The international Tainach Summer Conference 2018 of the Catholic Academics Association and the Catholic Education Centre Sodalitas on the topic “Thinking about a Europe of the future” started on Saturday evening with a brainstorming session of around 30 participants from Slovenia, Slovakia, Ukraine and Austria.

 Based on the concern of the founding fathers, Robert Schuman, Konrad Adenauer and Alcide de Gasperi, to counter the increasingly horrific wars in Europe with a peace concept, it was found that today more and more national interests are pushing the original goals into the background.  Today we live in a Europe that has changed considerably over the last 30 years, particularly as a result of the dissolution of the USSR’s sphere of influence.  For party-political reasons, EU-critical resentments are promoted in election campaigns, which has led to the success of Eurosceptic parties throughout Europe.

   On Sunday, the educational scientist Peter Stöger (Innsbruck) spoke about the development of Europe and thus continued the remarks raised in the brainstorming of the participants. He emphasised that in view of the millennia of contradictory developments towards today’s still incomplete European Union and the painful experiences that the people of the continent had to make, a basis for understanding future European identity can only be found in unconditional dialogue.
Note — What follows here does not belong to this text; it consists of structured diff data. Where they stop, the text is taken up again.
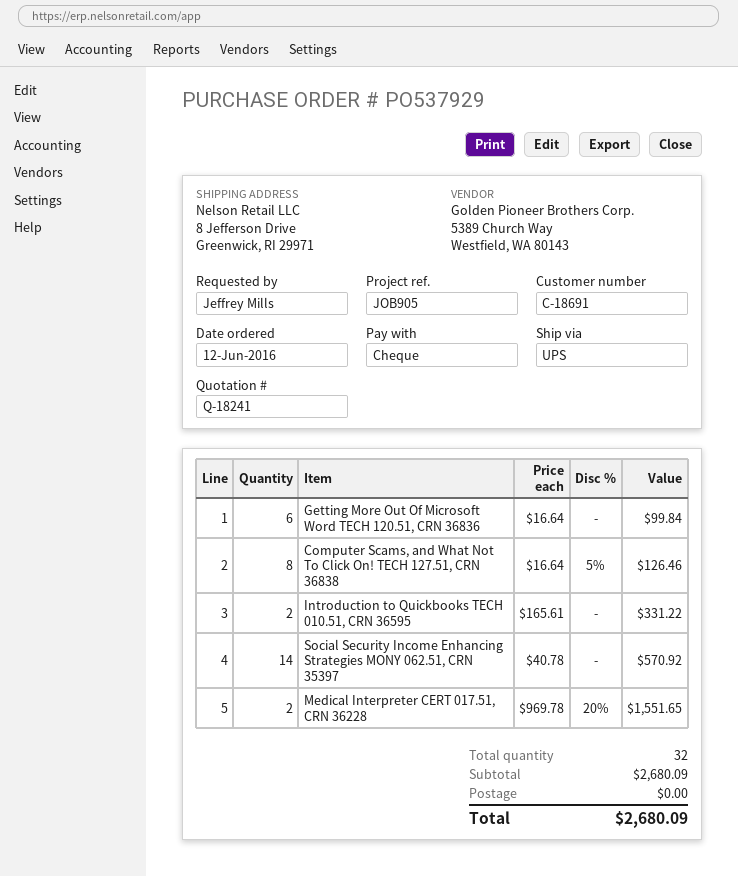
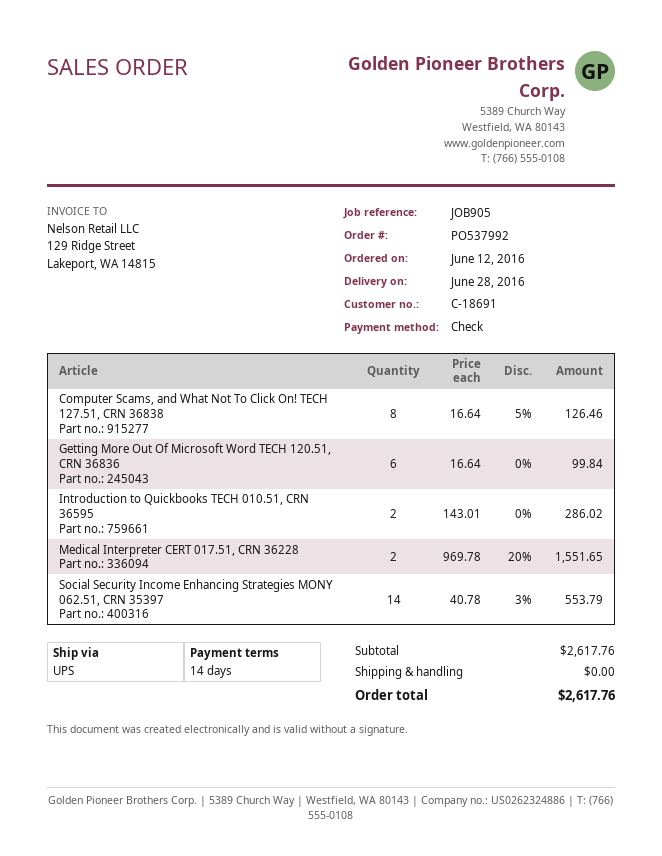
order number: PO537929 -> PO537992
Introduction to Quickbooks TECH 010.51, CRN 36595: 2 x 165.61 = 331.22 -> 2 x 143.01 = 286.02
Social Security Income Enhancing Strategies MONY 062.51, CRN 35397: 14 x 40.78 = 570.92 -> 14 x 40.78 - 3% = 553.79
subtotal: 2680.09 -> 2617.76
total: 2680.09 -> 2617.76

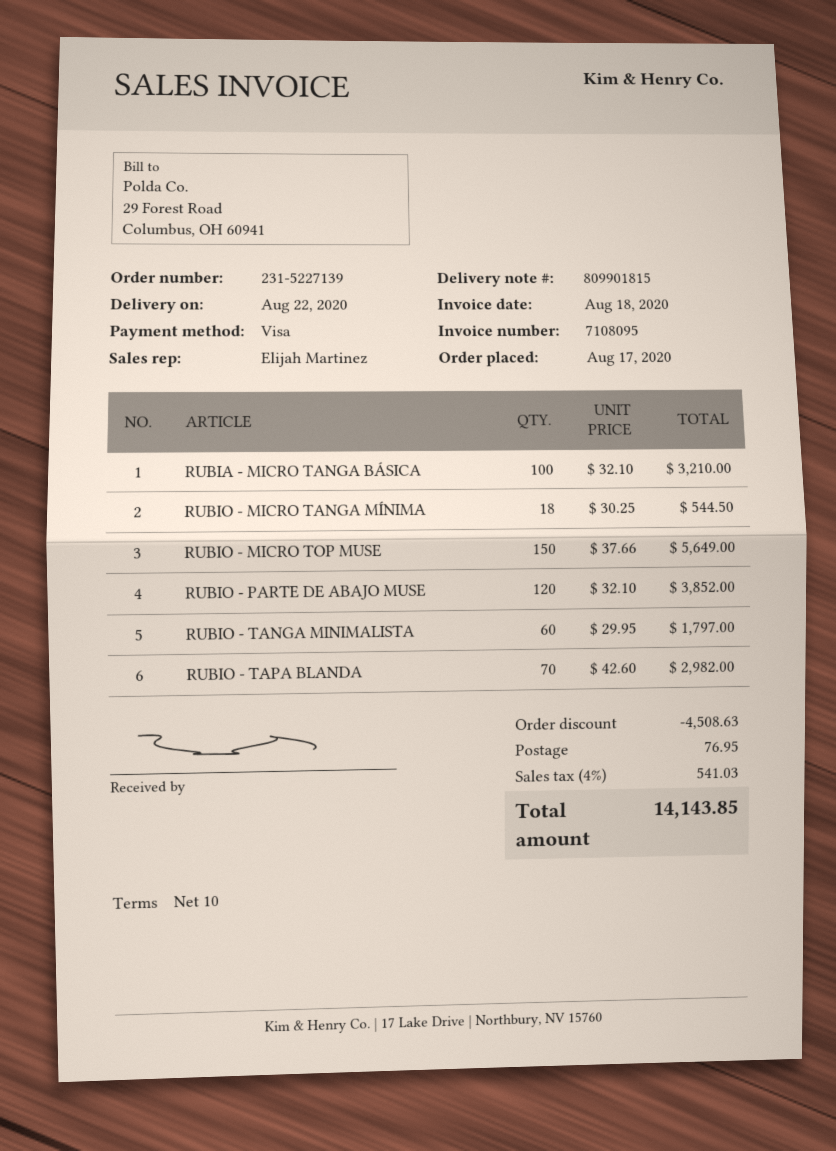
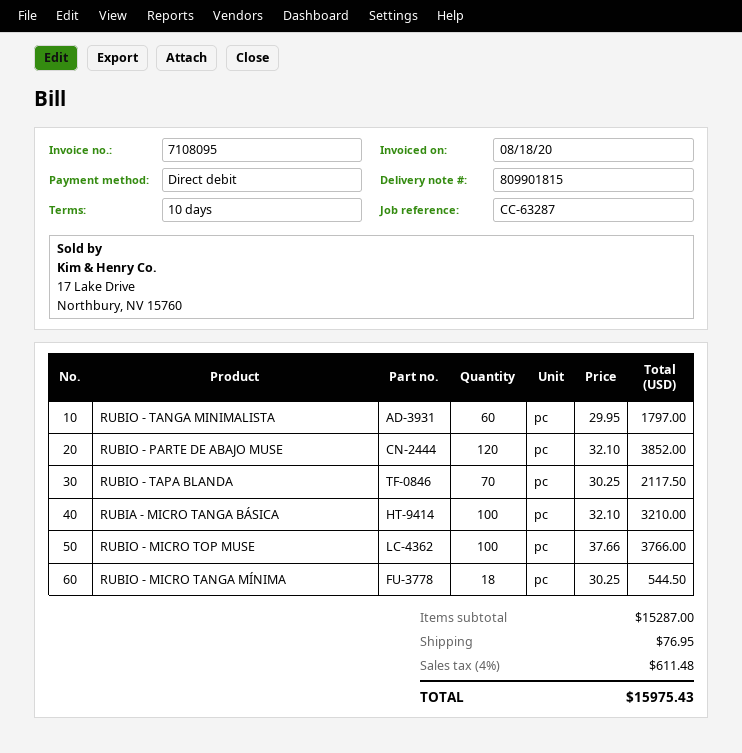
payment method: Visa -> direct debit
RUBIO - MICRO TOP MUSE: 150 x 37.66 = 5649.00 -> 100 x 37.66 = 3766.00
RUBIO - TAPA BLANDA: 70 x 42.60 = 2982.00 -> 70 x 30.25 = 2117.50
discount: 4508.63 -> none
tax: 4% = 541.03 -> 4% = 611.48
total: 14143.85 -> 15975.43

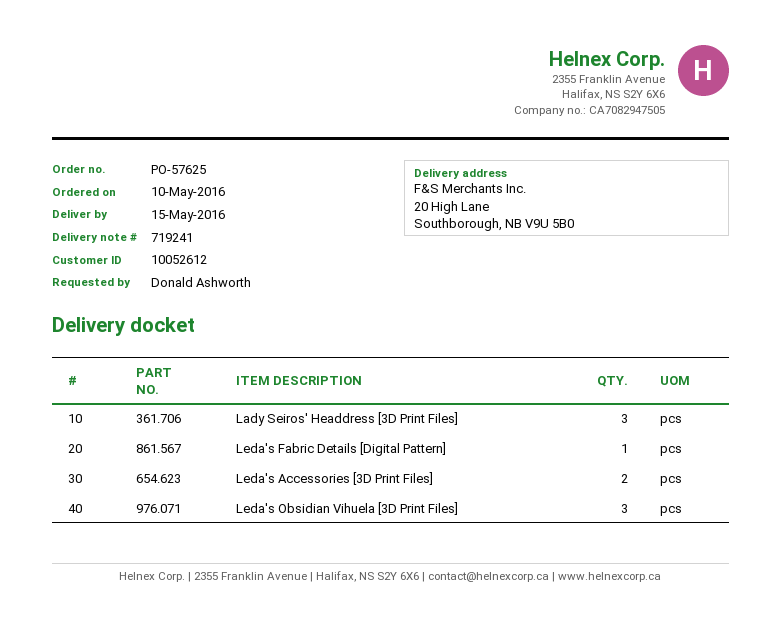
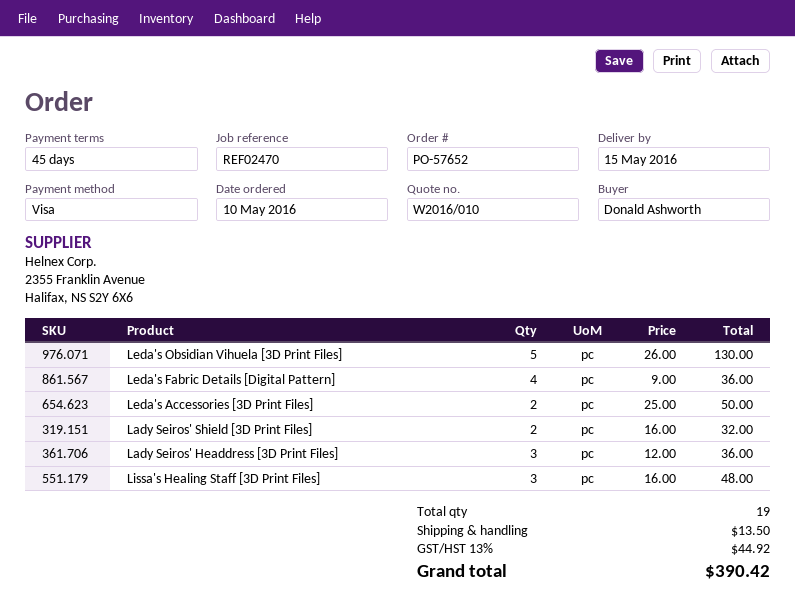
order number: PO-57625 -> PO-57652
Leda's Fabric Details [Digital Pattern]: 1 -> 4
Leda's Obsidian Vihuela [3D Print Files]: 3 -> 5
Lady Seiros' Shield [3D Print Files]: none -> 2
Lissa's Healing Staff [3D Print Files]: none -> 3

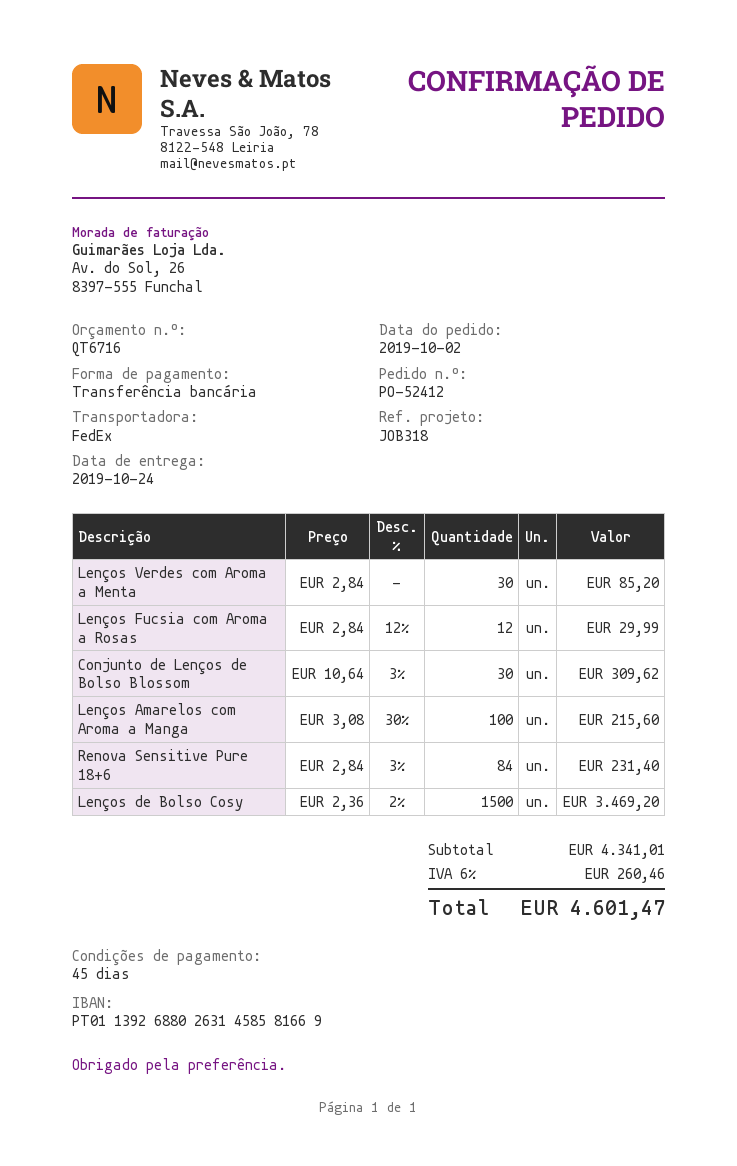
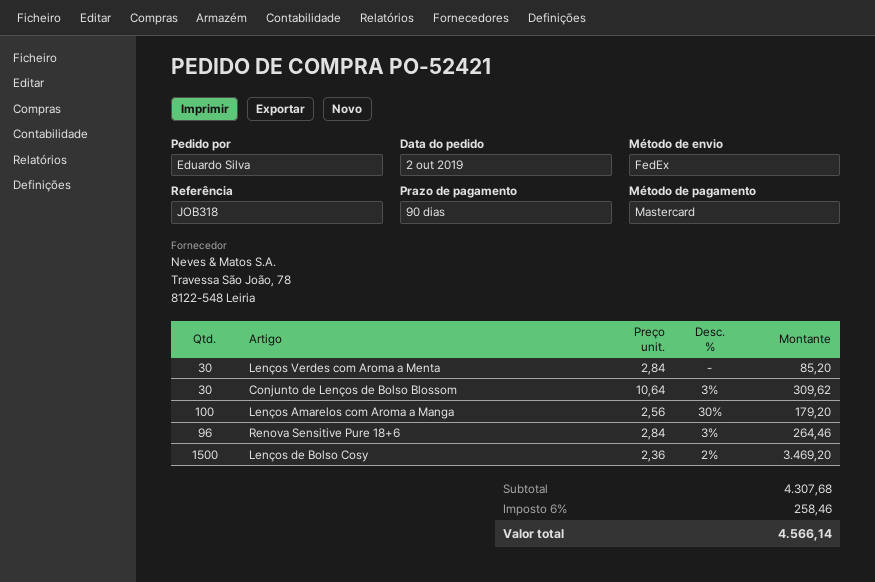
order number: PO-52412 -> PO-52421
payment terms: 45 days -> 90 days
payment method: bank transfer -> Mastercard
Lenços Fucsia com Aroma a Rosas: 12 x 2.84 - 12% = 29.99 -> none
Lenços Amarelos com Aroma a Manga: 100 x 3.08 - 30% = 215.60 -> 100 x 2.56 - 30% = 179.20
Renova Sensitive Pure 18+6: 84 x 2.84 - 3% = 231.40 -> 96 x 2.84 - 3% = 264.46
subtotal: 4341.01 -> 4307.68
tax: 6% = 260.46 -> 6% = 258.46
total: 4601.47 -> 4566.14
Stöger sees the understanding of a concept of home in all its colourfulness as central to this. “This colourfulness knows that Europe is more than the EU, more than the euro, that Europe reaches as far as the Urals, knows that the centre of Europe lies in the Carpatho-Ukraine.

  “From the small fan community of the village football club, from the parish café, to the like community on the Internet, to a Europe on a large scale. Too big for many, too burdensome, too confusing, too bureaucratized, especially too abstract, despite Interrail, Erasmus and European fit. The name Europe comes from Europé. She is the “far-sighted one”. Stöger stressed that the name-giving Europe was in the process of “exchanging its farsightedness for extreme short-sightedness.

   Stöger said critically: “A Europe that is only economically conceived by transporting Polish beef to Sicily via the Brenner Pass under appalling conditions, such a Europe has lost every, even every sense and is only a community of convenience for increasing profits, even if there is no lack of voices that may clothe such actions in economically sound words of a common market”. Not that the cultural moments are missing, but they must be given greater weight in a Europe of the future.

  The Ukrainian university lecturer Jaroslav Lopushansky illustrated Stöger’s remarks about the geographical centre of Europe with a quote by the important poet Johann Gottfried Herder, which is largely unknown to us. At that time 230 years ago, Greece was something of a place of longing for the German Classicists. Herder pondered that Ukraine could once be the “New Greece”.

  Lopushansky, who teaches in the Ukrainian university town of Drohobych and manages the Austrian Library donated by the Austrian Foreign Ministry, gave an impressive overview of the situation of the current Ukraine with all its economic difficulties and pressing social problems, fed by his personal experience. Despite the warlike conditions in the east of the country and the Russian annexation of Crimea, he did not draw a doomsday scenario, but saw quite small progress in the development of the country since the collapse of the Soviet Union – certainly still light years away from being the “new Greece” of Johann Gottfried Herder. His summary: “In 20 years the youth will put Ukraine’s future on new tracks”. His hope that the European tracks will be. A strong Europe of the future, which can assert itself in the globalised world, needs the potential of Ukraine.

   Another literary highlight was the presentation of the book “Heimkehr” by university lecturer Lopushansky on Sunday evening. This comprehensive (500 pages) anthology of the rich literary output of the regions of Galicia and Bucovina, edited by him and published by the Österreich-Bibliothek and the Staatliche Pädagogische Ivan-Franko Universität Drohobych, is virtually a who is who of Austrian and German literature of the 19th and 20th centuries. In addition to the eponym of the University Ivan Franko, examples of 24 other authors are gathered in the 2nd edition published in 2016. Among them are well-known names such as Martin Buber and Joseph Roth, Paul Celan, Rosa Ausländer and Manes Sperber, who at times were closely associated with Ingeborg Bachmann.

   The current Carinthian diocesan administrator Engelbert Guggenberger took up the topic of the summer conference in his sermon and said that the EU was conceived as a peace project, a place of solidarity, because Europe had had painful experiences in the first half of the 20th century. We must continue the vision and work to ensure that Europe remains a haven of civil and human rights. Guggenberger also pointed out: “The call to banish religion from the public is strongest in Europe. He sees this as an exaggerated criticism coming from the Enlightenment, because for man the answers of religions are indispensable.